Verankert durch eine fesselnde, bezaubernde Performance von Brie Larson als sensible, aufgeweckte, dennoch niemanden zu nah an sich heranlassende Kit, erzählt «Unicorn Store» vom mühseligen Prozess, den richtigen Umgang mit seinem inneren Kind zu finden.

Kit muss lernen, sich weder von ihrem kindlichen Ich bestimmen zu lassen, noch es zu ersticken. Von diesem Aspekt ist auch Kits Selbstkontrolle in kreativen Dingen abhängig und ihr Selbstwertgefühl, welches wiederum bestimmt, ob sie der ständigen (wenngleich zuweilen schlecht vermittelten) Fürsorge ihrer Eltern und der Sympathie Virgils aufgeschlossen ist. Larson inszeniert ihren Film mit passendem Feingefühl: Sie bleibt tonal nah an Kit, findet wiederholt den verspielten Dreh am Trivialen und weiß, oft genug die Quirligkeit zurückzuschrauben, um den Ernst an Kits Selbstfindungsprozess zu unterstreichen.

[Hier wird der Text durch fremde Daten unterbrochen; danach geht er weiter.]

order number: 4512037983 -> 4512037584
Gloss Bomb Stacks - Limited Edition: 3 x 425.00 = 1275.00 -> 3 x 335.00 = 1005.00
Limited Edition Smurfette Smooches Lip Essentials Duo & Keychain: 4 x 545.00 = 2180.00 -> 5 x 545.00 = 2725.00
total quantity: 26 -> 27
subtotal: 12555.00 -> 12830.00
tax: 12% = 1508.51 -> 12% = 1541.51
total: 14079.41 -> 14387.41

Neben Larson gefallen auch Samuel L. Jackson als aufgedrehter Verkäufer, Joan Cusack sowie Bradley Whitford als Kits Eltern und Mamoudou Athie als Kits zweifelnder Einhornstallbaupartner. Verquickt mit der inspirierten Musikauswahl macht all dies «Unicorn Store» zu einem starken Film über die späte Generation Y.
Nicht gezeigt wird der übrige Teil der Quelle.